22.10.10

Lo "sbattezzo". Una storica battaglia di Aldo Capitini.

Pisa, Il Battistero
Il nome sbattezzo lo inventò il quotidiano cattolico “Avvenire” negli anni 50. 
Nel 1956 il vescovo di Prato aveva cacciato fuori dalla chiesa una coppia di conviventi, chiamandoli “pubblici peccatori”. Alla coppia, che osò ribellarsi e protestare, i preti, i bacchettoni, le beghine costruirono intorno una sorta di cordone sanitario. I due ne ebbero forti danni, anche economici, e contro il vescovo ricorsero alla magistratura. 
I giudici di quel tempo non erano il non plus ultra del progresso e dell’autonomia. I più, entrati nei ruoli al tempo del fascismo, servivano il regime dei democristiani e dei preti con lo stesso zelo con cui avrebbero servito il precedente; pertanto diedero ragione al vescovo. La motivazione della sentenza era curiosa: il battesimo avrebbe creato una sorta di dipendenza dal vescovo, cui si rimaneva subordinati.
Aldo Capitini, religioso ma laicissimo, reagì alla sentenza chiedendo al Vescovo di Perugia di cancellare il suo nome dalle liste dei battezzati.

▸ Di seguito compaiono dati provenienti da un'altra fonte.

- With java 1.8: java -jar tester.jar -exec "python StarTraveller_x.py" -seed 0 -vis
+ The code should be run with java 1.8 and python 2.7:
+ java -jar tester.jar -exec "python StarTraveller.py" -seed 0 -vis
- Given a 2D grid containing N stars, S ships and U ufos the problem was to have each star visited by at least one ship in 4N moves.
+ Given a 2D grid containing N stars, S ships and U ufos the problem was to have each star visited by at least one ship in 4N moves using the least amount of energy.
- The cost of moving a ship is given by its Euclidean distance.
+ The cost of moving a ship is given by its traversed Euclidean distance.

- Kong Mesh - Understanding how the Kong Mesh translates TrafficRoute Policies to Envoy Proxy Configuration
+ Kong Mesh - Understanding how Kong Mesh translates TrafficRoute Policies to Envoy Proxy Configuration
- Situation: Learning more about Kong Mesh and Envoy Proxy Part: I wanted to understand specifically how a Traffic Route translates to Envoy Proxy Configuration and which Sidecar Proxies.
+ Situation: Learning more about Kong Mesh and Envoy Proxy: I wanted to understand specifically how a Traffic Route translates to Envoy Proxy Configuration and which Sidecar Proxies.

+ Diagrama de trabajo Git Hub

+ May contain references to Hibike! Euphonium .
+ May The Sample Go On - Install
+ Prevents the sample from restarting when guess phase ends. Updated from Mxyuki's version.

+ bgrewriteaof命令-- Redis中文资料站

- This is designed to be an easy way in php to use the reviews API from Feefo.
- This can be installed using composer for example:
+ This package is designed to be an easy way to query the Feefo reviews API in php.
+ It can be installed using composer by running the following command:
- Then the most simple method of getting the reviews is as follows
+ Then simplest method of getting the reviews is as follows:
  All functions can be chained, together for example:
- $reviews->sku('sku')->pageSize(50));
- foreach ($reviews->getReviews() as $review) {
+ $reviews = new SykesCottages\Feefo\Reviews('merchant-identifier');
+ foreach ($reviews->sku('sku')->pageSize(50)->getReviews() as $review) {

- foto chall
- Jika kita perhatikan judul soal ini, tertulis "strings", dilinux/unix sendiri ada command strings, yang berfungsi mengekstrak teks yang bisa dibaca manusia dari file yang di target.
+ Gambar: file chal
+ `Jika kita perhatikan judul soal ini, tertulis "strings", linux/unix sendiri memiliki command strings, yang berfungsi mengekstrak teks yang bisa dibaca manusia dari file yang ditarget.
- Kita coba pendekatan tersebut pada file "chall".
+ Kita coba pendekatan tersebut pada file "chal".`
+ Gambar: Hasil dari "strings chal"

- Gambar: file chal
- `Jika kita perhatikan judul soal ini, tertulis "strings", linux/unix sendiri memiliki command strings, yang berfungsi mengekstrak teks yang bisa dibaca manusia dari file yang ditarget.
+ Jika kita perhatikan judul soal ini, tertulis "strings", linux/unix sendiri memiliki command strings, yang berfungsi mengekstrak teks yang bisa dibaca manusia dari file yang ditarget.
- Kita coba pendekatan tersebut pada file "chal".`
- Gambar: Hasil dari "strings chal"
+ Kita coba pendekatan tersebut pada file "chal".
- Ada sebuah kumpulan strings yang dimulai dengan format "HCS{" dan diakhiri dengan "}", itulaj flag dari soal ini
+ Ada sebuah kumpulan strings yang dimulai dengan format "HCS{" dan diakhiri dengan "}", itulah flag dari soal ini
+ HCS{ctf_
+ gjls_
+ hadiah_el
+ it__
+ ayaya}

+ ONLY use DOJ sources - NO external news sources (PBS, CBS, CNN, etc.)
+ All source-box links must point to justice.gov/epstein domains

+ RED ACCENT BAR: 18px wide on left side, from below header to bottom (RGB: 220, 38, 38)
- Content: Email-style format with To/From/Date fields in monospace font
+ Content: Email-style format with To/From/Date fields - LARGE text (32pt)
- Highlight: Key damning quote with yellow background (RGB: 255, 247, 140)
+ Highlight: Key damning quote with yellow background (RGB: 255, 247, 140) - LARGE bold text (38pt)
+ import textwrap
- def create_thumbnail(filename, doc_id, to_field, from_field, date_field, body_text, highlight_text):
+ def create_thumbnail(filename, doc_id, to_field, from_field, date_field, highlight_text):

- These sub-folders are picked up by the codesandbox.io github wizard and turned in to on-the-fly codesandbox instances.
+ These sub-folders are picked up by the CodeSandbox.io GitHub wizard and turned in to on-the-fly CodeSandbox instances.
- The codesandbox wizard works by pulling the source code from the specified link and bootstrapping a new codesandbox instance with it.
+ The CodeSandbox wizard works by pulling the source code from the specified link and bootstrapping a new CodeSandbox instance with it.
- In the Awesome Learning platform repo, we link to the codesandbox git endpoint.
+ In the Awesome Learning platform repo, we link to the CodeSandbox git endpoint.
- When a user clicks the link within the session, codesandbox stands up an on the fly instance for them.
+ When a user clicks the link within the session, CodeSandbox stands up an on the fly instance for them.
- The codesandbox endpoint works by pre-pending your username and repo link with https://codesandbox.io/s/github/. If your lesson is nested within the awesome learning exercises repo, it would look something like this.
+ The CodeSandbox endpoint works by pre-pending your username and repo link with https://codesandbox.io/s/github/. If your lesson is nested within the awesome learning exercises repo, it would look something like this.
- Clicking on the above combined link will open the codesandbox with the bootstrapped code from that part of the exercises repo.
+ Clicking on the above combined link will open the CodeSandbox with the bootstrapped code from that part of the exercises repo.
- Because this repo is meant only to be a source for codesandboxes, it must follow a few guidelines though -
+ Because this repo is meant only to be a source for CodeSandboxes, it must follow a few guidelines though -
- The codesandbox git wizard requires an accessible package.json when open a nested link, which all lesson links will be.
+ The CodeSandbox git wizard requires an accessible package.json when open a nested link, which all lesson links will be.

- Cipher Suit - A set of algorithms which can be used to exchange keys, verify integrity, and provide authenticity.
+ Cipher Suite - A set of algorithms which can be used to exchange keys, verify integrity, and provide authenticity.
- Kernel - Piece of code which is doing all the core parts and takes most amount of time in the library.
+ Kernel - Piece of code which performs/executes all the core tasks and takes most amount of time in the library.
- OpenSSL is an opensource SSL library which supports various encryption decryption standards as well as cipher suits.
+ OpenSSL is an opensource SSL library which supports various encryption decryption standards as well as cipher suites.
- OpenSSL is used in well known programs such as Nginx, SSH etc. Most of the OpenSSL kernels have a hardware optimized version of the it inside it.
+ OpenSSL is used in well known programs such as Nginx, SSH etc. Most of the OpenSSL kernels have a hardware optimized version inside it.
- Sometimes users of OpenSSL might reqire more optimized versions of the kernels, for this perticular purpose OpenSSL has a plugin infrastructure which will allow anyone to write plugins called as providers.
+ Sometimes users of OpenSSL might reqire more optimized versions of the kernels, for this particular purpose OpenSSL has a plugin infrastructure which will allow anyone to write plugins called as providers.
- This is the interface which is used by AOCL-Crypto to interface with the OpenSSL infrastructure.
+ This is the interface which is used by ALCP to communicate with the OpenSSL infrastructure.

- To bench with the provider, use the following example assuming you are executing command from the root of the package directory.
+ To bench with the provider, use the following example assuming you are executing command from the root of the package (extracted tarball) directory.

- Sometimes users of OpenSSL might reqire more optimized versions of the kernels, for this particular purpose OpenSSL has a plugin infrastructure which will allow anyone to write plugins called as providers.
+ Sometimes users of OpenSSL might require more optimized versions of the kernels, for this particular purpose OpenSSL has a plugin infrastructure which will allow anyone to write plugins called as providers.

Fu oggetto di violenti e sgradevoli attacchi non solo da parte del clericalismo perugino, ma anche da parte dei giornali che al tempo venivano chiamati “indipendenti”. Il Vescovo, in particolare, rispose picche, dicendo che i registri parrocchiali documentavano un fatto, il battesimo, e quel fatto era incancellabile come i suoi effetti salvifici, inclusa l’obbedienza al vescovo.
“Avvenire” qualificò offensivamente la sua richiesta come sbattezzo, termine che è passato nell’uso per indicare la formalizzazione dell’uscita dalla Chiesa cattolica, mentre i dizionari registravano già il verbo sbattezzare, ma solo nel senso di “cambiare nome” a qualcuno o a qualcosa.
Da qualche anno l’Uaar (Unione atei agnostici e razionalisti) ha trovato il modo per riprendere quell’antica battaglia di principio, che non ha nulla di goliardico o folcloristico. Lo sbattezzo che viene proposto non implica alcuna parodistica ritualità, ma solo una richiesta che trova forza nelle normative europee e nelle leggi nazionali sulla privacy. Chi non vuole essere in quegli elenchi, quelli delle “loro anime” – dicono i parroci -, deve poter essere cancellato.
Il solito vescovo di Terni, monsignor Paglia, fa il furbastro: atei, materialisti e razionalisti non dovrebbero avere problemi, consapevoli come sono che la presenza del loro nome nei registri parrocchiali non limita in alcun modo la loro libertà di coscienza. L’argomentazione – ovviamente – è del tutto rovesciabile: non dovrebbe aver problemi lui a cancellare quei nomi, inseriti quando le persone che li portano erano ancora in fasce e del tutto inconsapevoli. Ma quei nomi fanno numero e per il Vaticano, come un tempo per Mussolini, il numero è potenza: serve a rivendicare un ruolo di guida, privilegi, vantaggi economici alle pubbliche istituzioni. 
E' per questo che, nonostante la chiarezza sulle norme della privacy, che hanno già obbligato i preti a tante cancellazioni, vescovi e parroci la mandano per le lunghe e oppongono obiezioni: “sbattezzarsi” è più difficile che chiudere un conto corrente in banca, ma non impossibile. Basta insistere. E’ anche per questo che l’Uaar organizza per il 25 ottobre la giornata dello sbattezzo, per promuovere - ovunque sia possibile - iniziative di informazione di modo che il diritto conquistato sia esigibile.